I first spoke with Nick Tang, an industry analyst and the host of the ever-enlightening #AIChat on Twitter. I asked him how AI could change reputation management and the future of communications. The best way to summarize our long conversation would be in a single quote: “Human thoughts and reactions are unpredictable,” he said. “Even if the AI can analyze the present and past data to find a solution, it can’t predict what the person will do right now.”

When I asked Naomi Assaraf — chief marketing officer and co-founder of cloudHQ, which provides AI tools to make Gmail more useful — to share the top three things she thinks communicators need to know about how AI will impact reputation management, she listed three takeaways.

  1. AI will be able to respond to most messages that you receive (like LinkedIn mail or Google’s suggested answers do now, but more intricately), saving you time.
  2. You’ll need an AI counterattack insurance plan: AI can be replicated quickly in the form of fake profiles or hacking into real ones in order to disseminate fake news about you. This means that your reputation can be ruined easily without an AI counterattack insurance plan.
  3. AI can predict public opinion (or a subset of the public) about you depending on what messages you send, how and when you send them, and to whom. The possible outcomes are immense — helping you define what to say to others in order to get what you want. Politically, this can be very dangerous.

My conversations with Tang and Assaraf, made me realize that, in the age of context, data and algorithms, there are still many unanswered questions. I do believe that we will see a direct impact on how we manage reputations online — which we are already seeing — and if our brands don’t have a counterattack strategy, then reputations will be built and destroyed at a faster pace in the age of AI.

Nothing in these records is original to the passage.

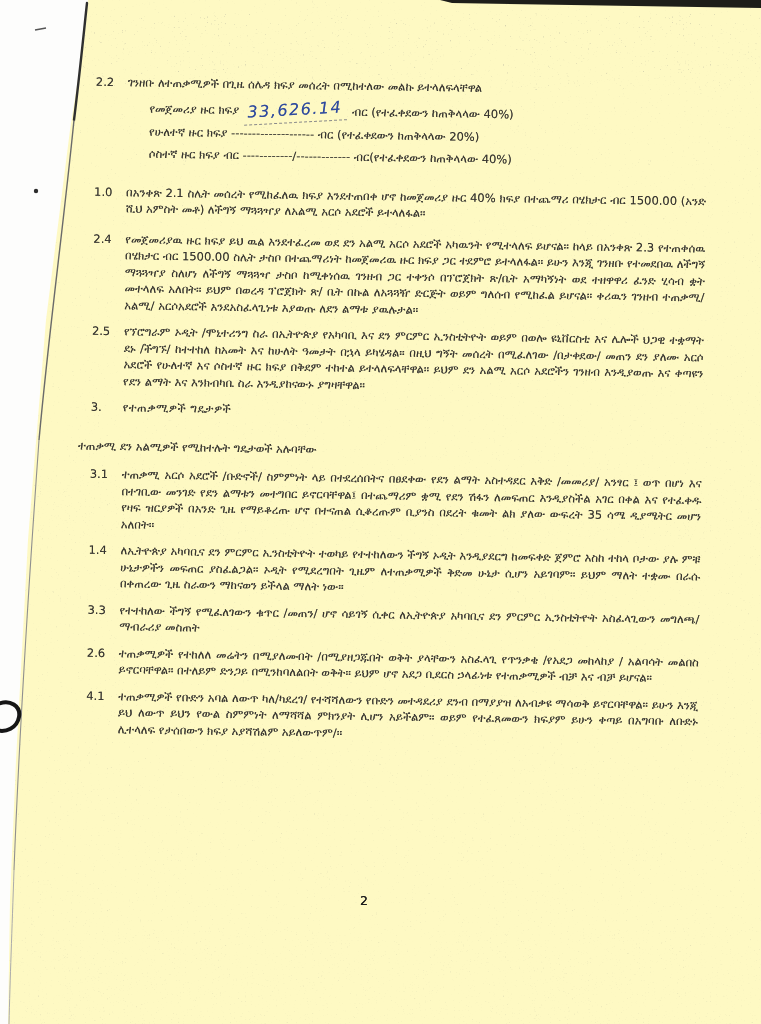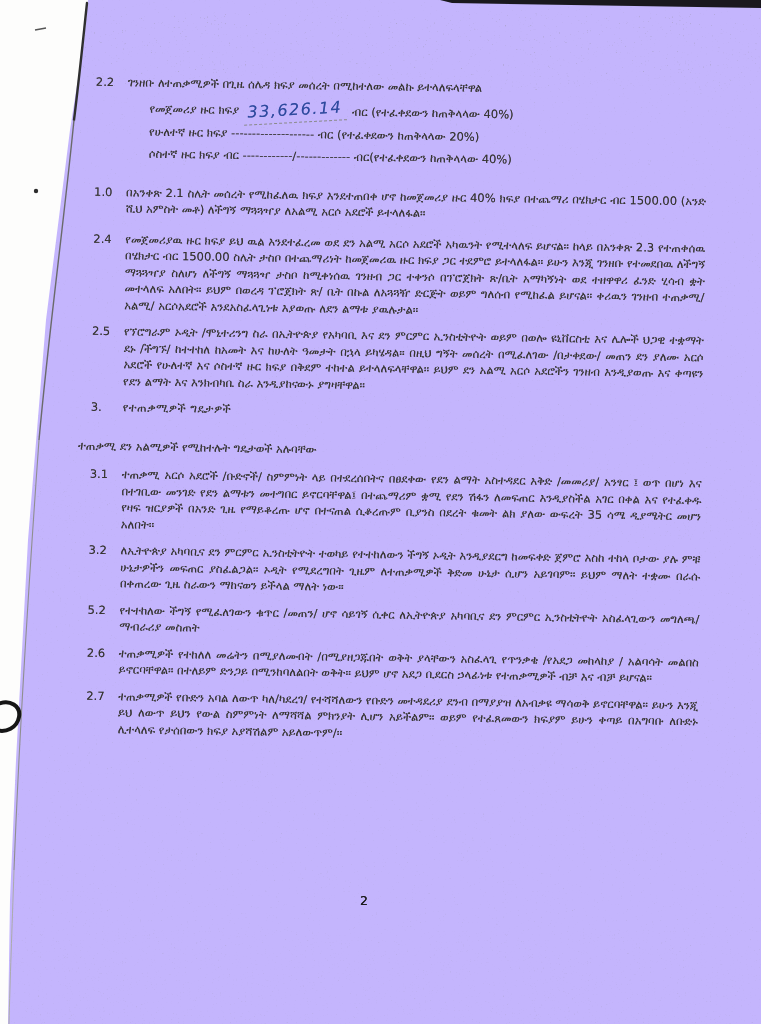"2.2" .scan { background: #c4b5fd -> #fef9c3 }
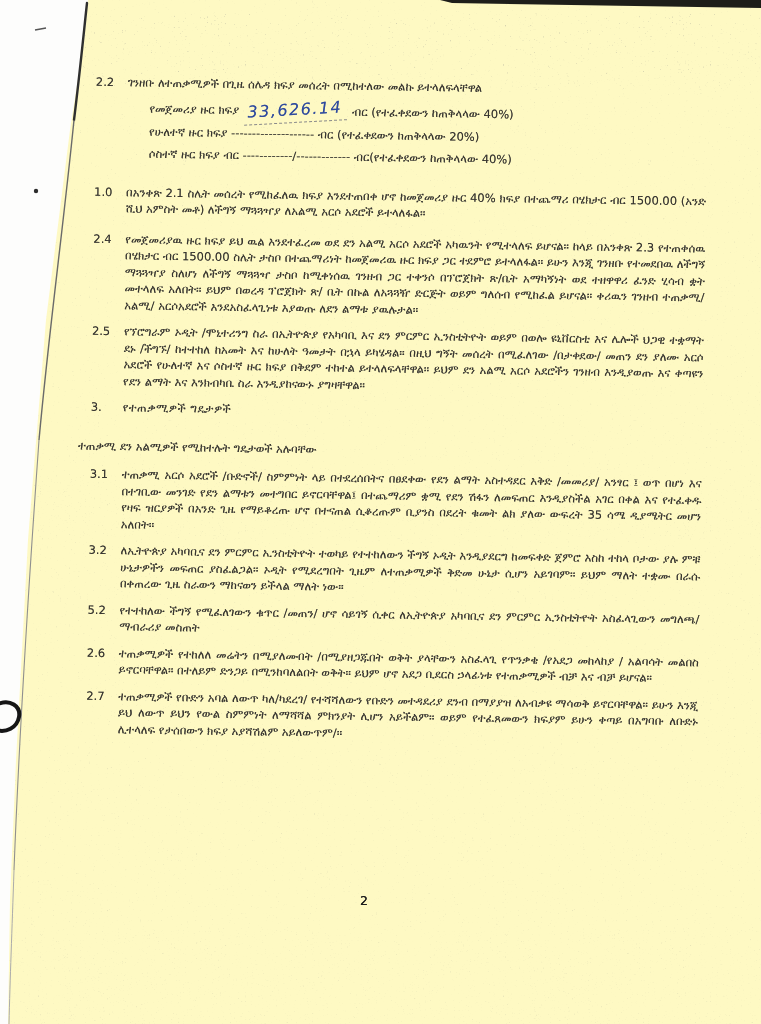"3.2" span.cnum { text: 3.2 -> 1.4 }
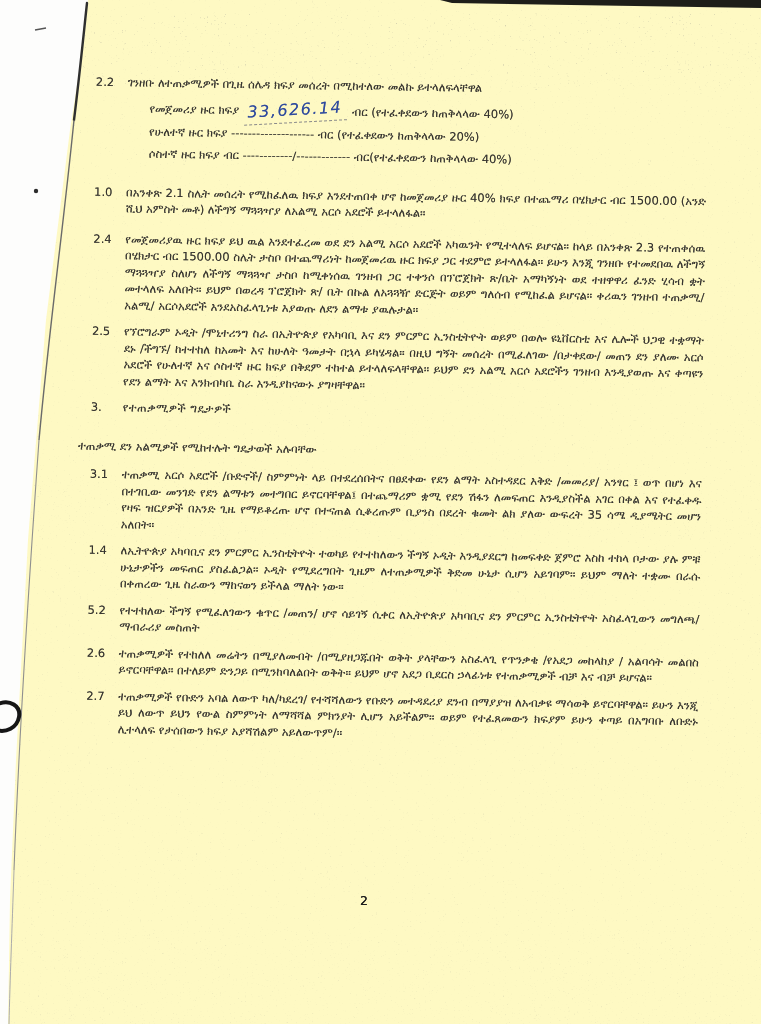"5.2" span.cnum { text: 5.2 -> 3.3 }
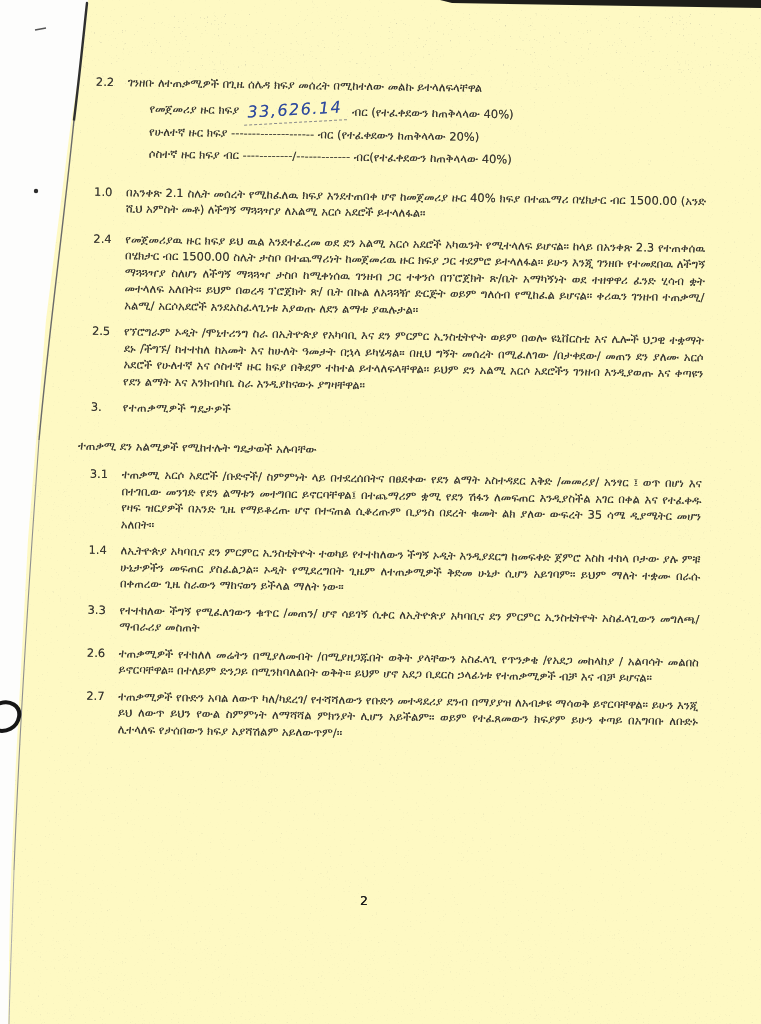"2.7" span.cnum { text: 2.7 -> 4.1 }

Learning about how artificial intelligence and machine learning are expanding is just one way to prepare ourselves — and the brands we represent — and stay up-to-date, despite the fast pace of change. I hope that this column has helped answer some questions, while still raising new ones.

I wanted to close with a quote that once again gives me hope of a future where AI makes us better, and not less human.

As Sebastian Thrun, founder and president of Udacity, says, “Nobody phrases it this way, but I think that artificial intelligence is almost a humanities discipline. It’s really an attempt to understand human intelligence and human cognition.”